* **YOUR GOAL**: Scan the data for "none" and copy each matching line.

* **DATA PROVIDED**:
↓
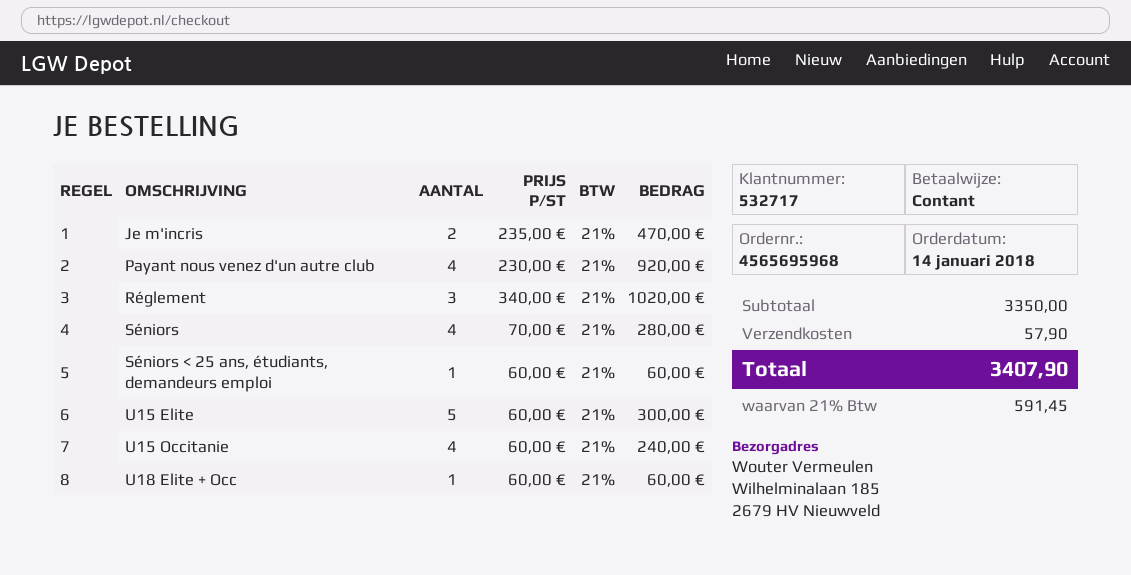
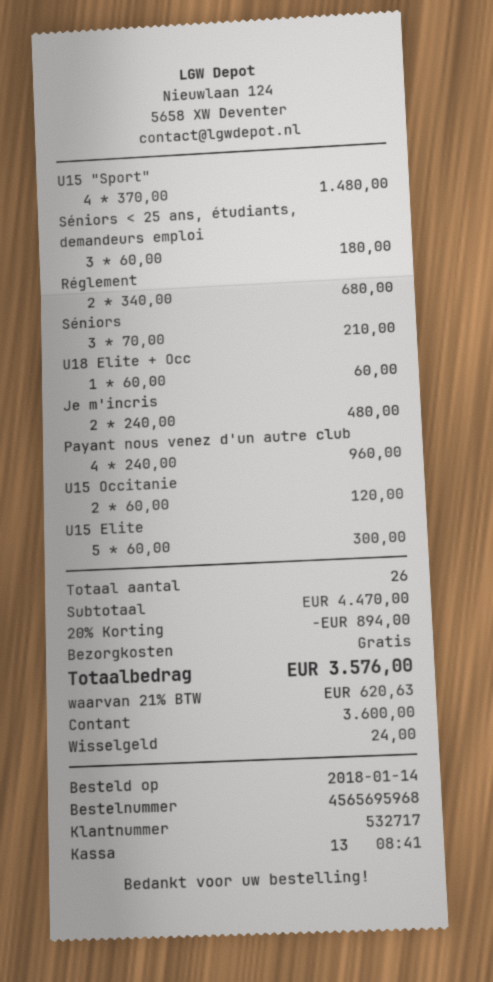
Je m'incris: 2 x 235.00 = 470.00 -> 2 x 240.00 = 480.00
Payant nous venez d'un autre club: 4 x 230.00 = 920.00 -> 4 x 240.00 = 960.00
Réglement: 3 x 340.00 = 1020.00 -> 2 x 340.00 = 680.00
Séniors: 4 x 70.00 = 280.00 -> 3 x 70.00 = 210.00
Séniors < 25 ans, étudiants, demandeurs emploi: 1 x 60.00 = 60.00 -> 3 x 60.00 = 180.00
U15 Occitanie: 4 x 60.00 = 240.00 -> 2 x 60.00 = 120.00
U15 "Sport": none -> 4 x 370.00 = 1480.00
subtotal: 3350.00 -> 4470.00
discount: none -> 20% = 894.00
shipping: 57.90 -> 0.00
tax: 21% = 591.45 -> 21% = 620.63
total: 3407.90 -> 3576.00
↑
* **PROBLEM SOLUTION**:
U15 "Sport": none -> 4 x 370.00 = 1480.00
discount: none -> 20% = 894.00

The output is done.